Using the listing below, show all lines that hold the word "editable".

%%

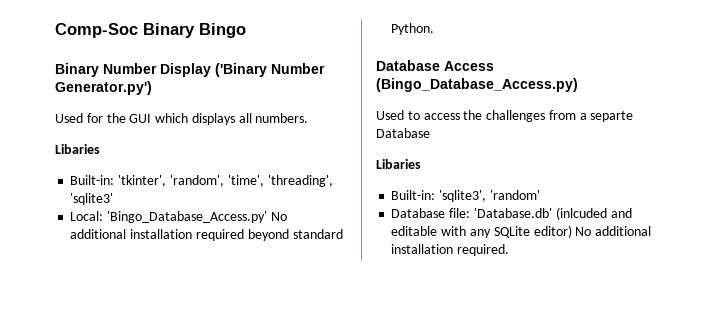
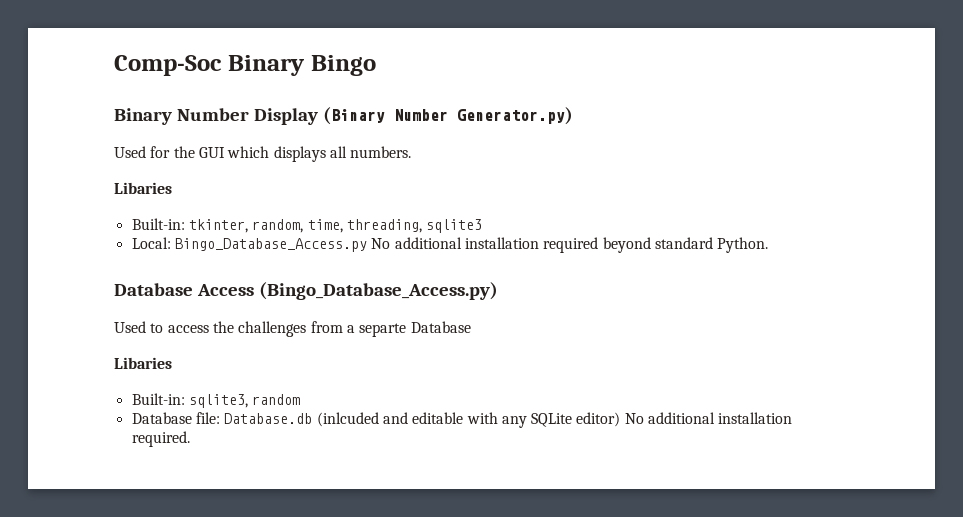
- Binary Number Display ('Binary Number Generator.py')
+ Binary Number Display (Binary Number Generator.py)
- Built-in: 'tkinter', 'random', 'time', 'threading', 'sqlite3'
+ Built-in: tkinter, random, time, threading, sqlite3
- Local: 'Bingo_Database_Access.py' No additional installation required beyond standard Python.
+ Local: Bingo_Database_Access.py No additional installation required beyond standard Python.
- Built-in: 'sqlite3', 'random'
+ Built-in: sqlite3, random
- Database file: 'Database.db' (inlcuded and editable with any SQLite editor) No additional installation required.
+ Database file: Database.db (inlcuded and editable with any SQLite editor) No additional installation required.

%%

→ **TASK RESULT**
- Database file: 'Database.db' (inlcuded and editable with any SQLite editor) No additional installation required.
+ Database file: Database.db (inlcuded and editable with any SQLite editor) No additional installation required.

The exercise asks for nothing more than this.